## EXTRACTED DATA
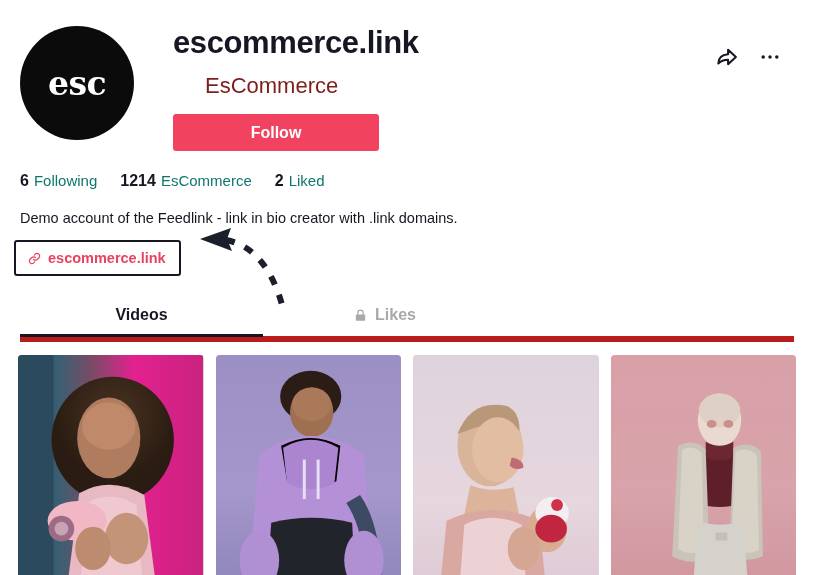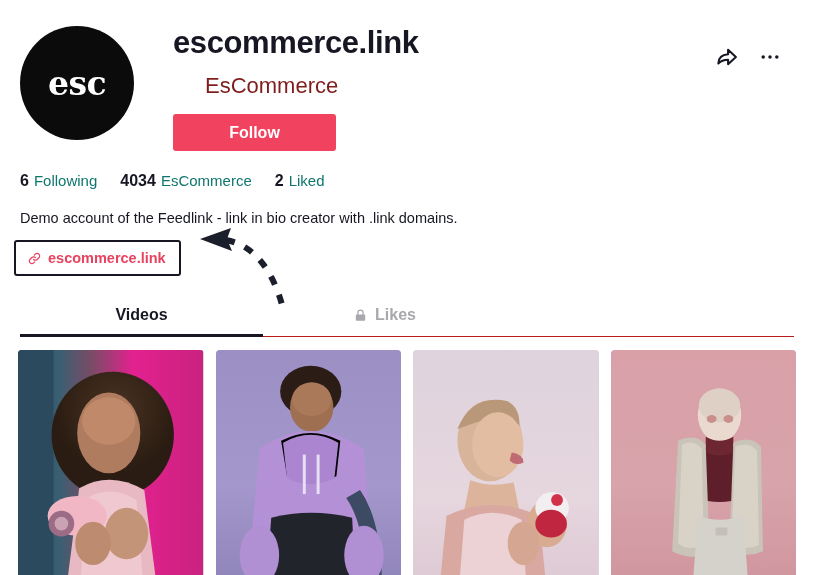--- a/index.html
+++ b/index.html
@@ -72,7 +72,7 @@
 
   .follow-button {
     margin-top: 15px;
-    width: 163px;
+    width: 206px;
     height: 37px;
     background: #f1435f;
     color: #ffffff;

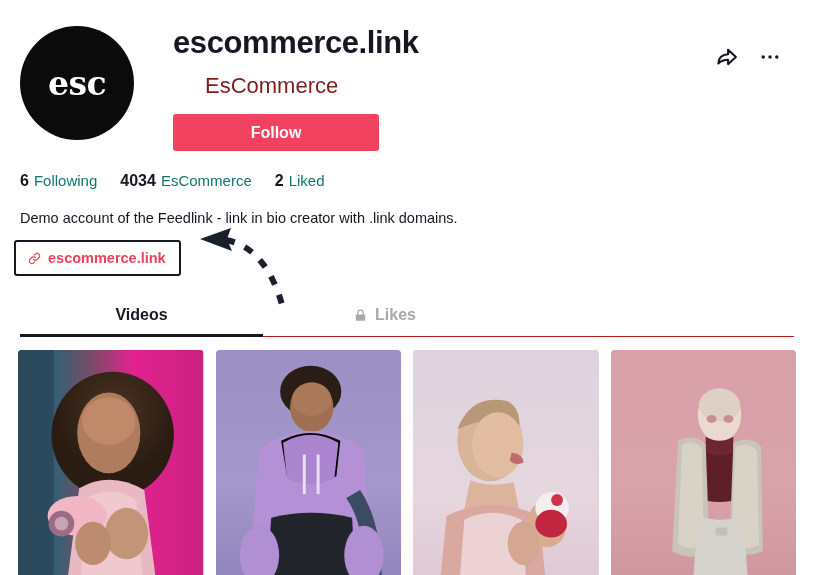--- a/index.html
+++ b/index.html
@@ -254,7 +254,7 @@
       <span class="stat-label">Following</span>
     </div>
     <div class="stat">
-      <span class="stat-value">4034</span>
+      <span class="stat-value">1214</span>
       <span class="stat-label">EsCommerce</span>
     </div>
     <div class="stat">

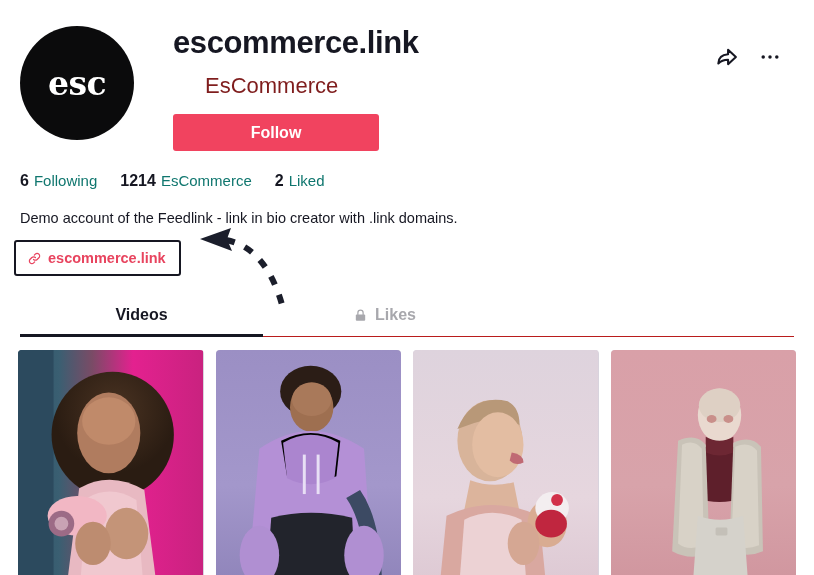--- a/index.html
+++ b/index.html
@@ -143,7 +143,7 @@
   .tabs {
     margin: 24px 20px 0 20px;
     display: flex;
-    border-bottom: 1px solid #b91c1c;
+    border-bottom: 6px solid #b91c1c;
     position: relative;
   }
   .tab {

## REQUIREMENT
Return each line of the listing that holds the string "label".

## SOLUTION FOR THIS EXERCISE
       <span class="stat-label">Following</span>
       <span class="stat-label">EsCommerce</span>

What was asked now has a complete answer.